“and obedient servant,
“E. YOUNG.”
Nay, even after Pope’s death, he says, in Night Seven,
Pope, who couldst make immortals, art thou dead?
Either the Essay, then, was dedicated to a patron, who disapproved its doctrine, which I have been told by the author was not the case; or Young appears, in his old age, to have bartered for a dedication, an opinion entertained of his friend through all that part of life when he must have been best able to form opinions.
From this account of Young, two or three short passages, which stand almost together in Night Four, should not be excluded. They afford a picture by his own hand, from the study of which my readers may choose to form their own opinion of the features of his mind, and the complexion of his life:
Ah me! the dire effect
Of loit’ring here, of death defrauded long;
Of old so gracious (and let that suffice)
My very master knows me not.
I’ve been so long remember’d, I’m forgot.
When in his courtiers’ ears I pour my plaint,
They drink it as the nectar of the great;
And squeeze my hand, and beg me come to-morrow.
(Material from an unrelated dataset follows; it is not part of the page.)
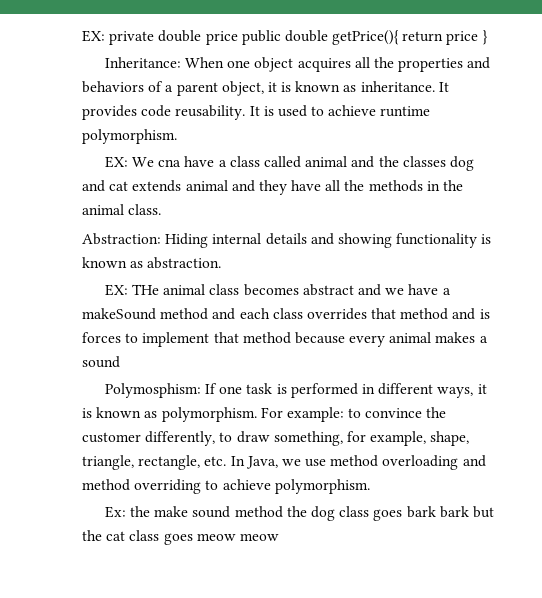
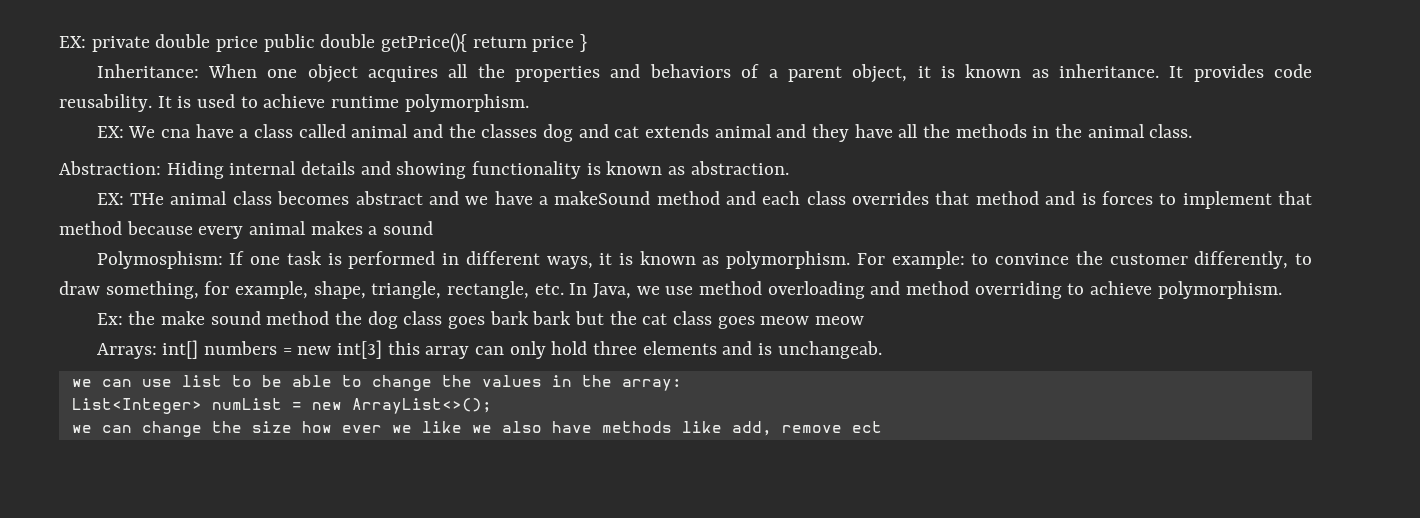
+ Arrays: int[] numbers = new int[3] this array can only hold three elements and is unchangeab.
+ we can use list to be able to change the values in the array:
+ List<Integer> numList = new ArrayList<>();
+ we can change the size how ever we like we also have methods like add, remove ect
Twice told the period spent on stubborn Troy,
Court-favour, yet untaken, I besiege.
If this song lives, posterity shall know
One, though in Britain born, with courtiers bred,
Who thought e’en gold might come a day too late;
Nor on his subtle deathbed plann’d his scheme
For future vacancies in church or state.
Deduct from the writer’s age “twice told the period spent on stubborn Troy,” and you will still leave him more than forty when he sat down to the miserable siege of court-favour. He has before told us,
A fool at forty is a fool indeed.
After all, the siege seems to have been raised only in consequence of what the General thought his “deathbed.”